Philotheca cuticularis

Scientific classification
- Kingdom: Plantae
- Clade: Tracheophytes
- Clade: Angiosperms
- Clade: Eudicots
- Clade: Rosids
- Order: Sapindales
- Family: Rutaceae
- Genus: Philotheca
- Species: P. cuticularis
- Binomial name: Philotheca cuticularis Paul G.Wilson

= Philotheca cuticularis =

- Genus: Philotheca
- Species: cuticularis
- Authority: Paul G.Wilson

Species of plant

Philotheca cuticularis is a species of flowering plant in the family Rutaceae and is endemic to Queensland. It is a rounded shrub with small, crowded leaves and small white flowers arranged singly on the ends of branchlets.

==Description==
Philotheca cuticularis is a rounded shrub that grows to a height of 0.6 m and has glandular-warty branchlets. The leaves are crowded, more or less cylindrical, glandular-warty and 1.5–2 mm long. The flowers are borne singly on the ends of the branchlets on a pedicel 0.5–1 mm long. There are five sepals 1–2 mm long and five elliptical, white petals about 2.5 mm long.
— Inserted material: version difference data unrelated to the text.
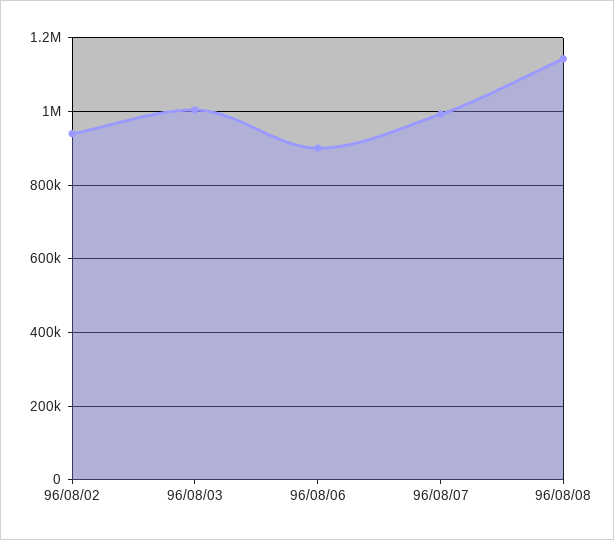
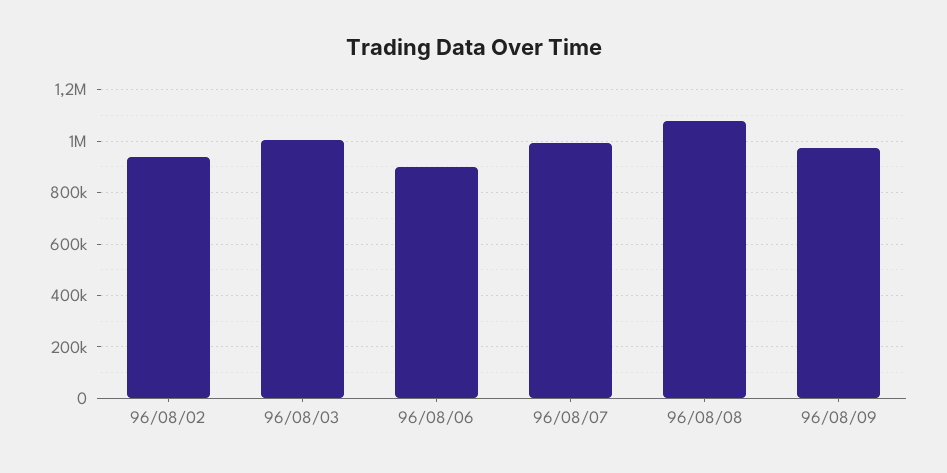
96/08/08: 1140000 -> 1075000
96/08/09: none -> 975000

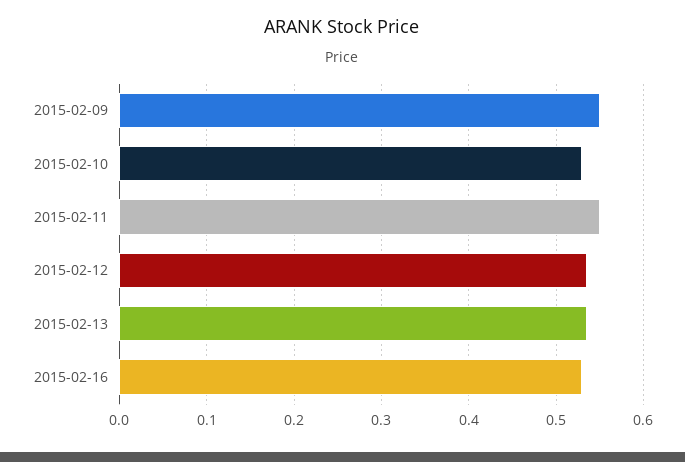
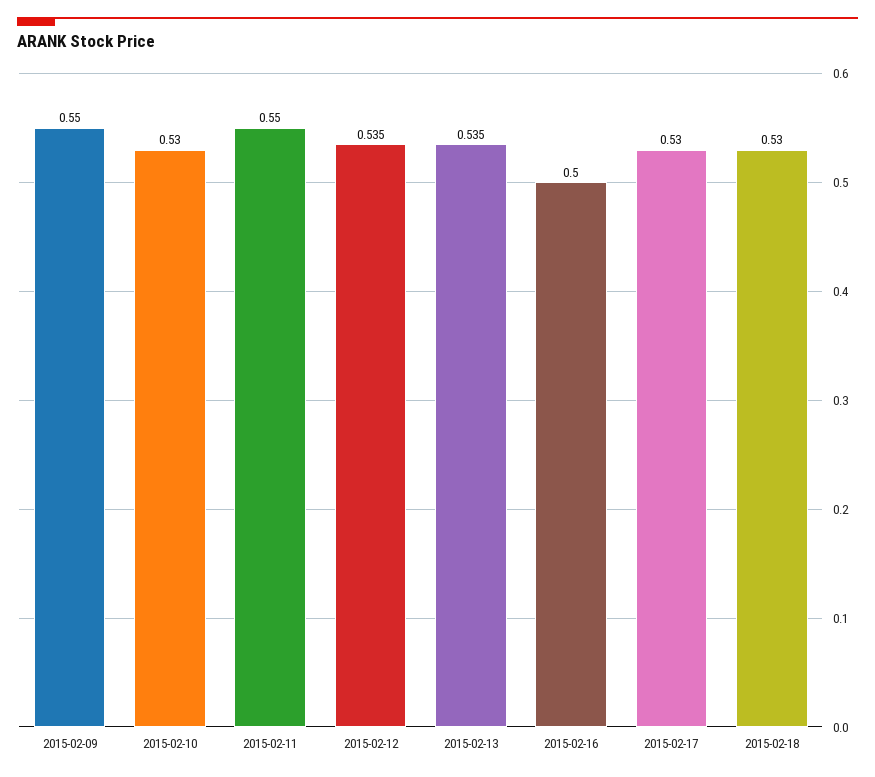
2015-02-16: 0.53 -> 0.5
2015-02-17: none -> 0.53
2015-02-18: none -> 0.53

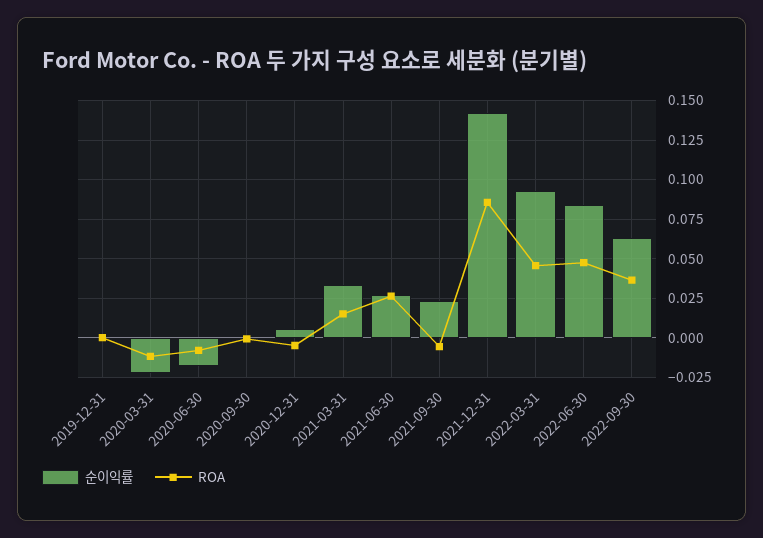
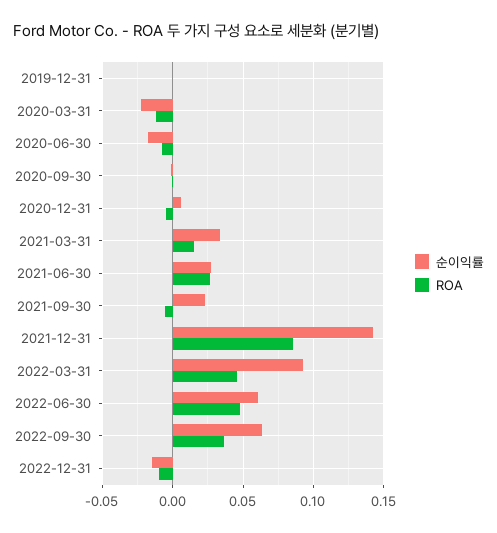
순이익률, 2022-06-30: 0.085 -> 0.06
순이익률, 2022-12-31: none -> -0.015
ROA, 2022-12-31: none -> -0.01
The ten stamens are free from each other and hairy.

==Taxonomy and naming==
Philotheca cuticularis was first formally described in 1998 by Paul Wilson in the journal Nuytsia from specimens collected by the Rosemary Purdie in the Grey-Gowan Ranges in 1984.

==Distribution==
This species of philotheca grows in shallow soil in the Gowan Range of southern Queensland.

==Conservation status==
This species is classified as of "least concern" under the Queensland Government Nature Conservation Act 1992.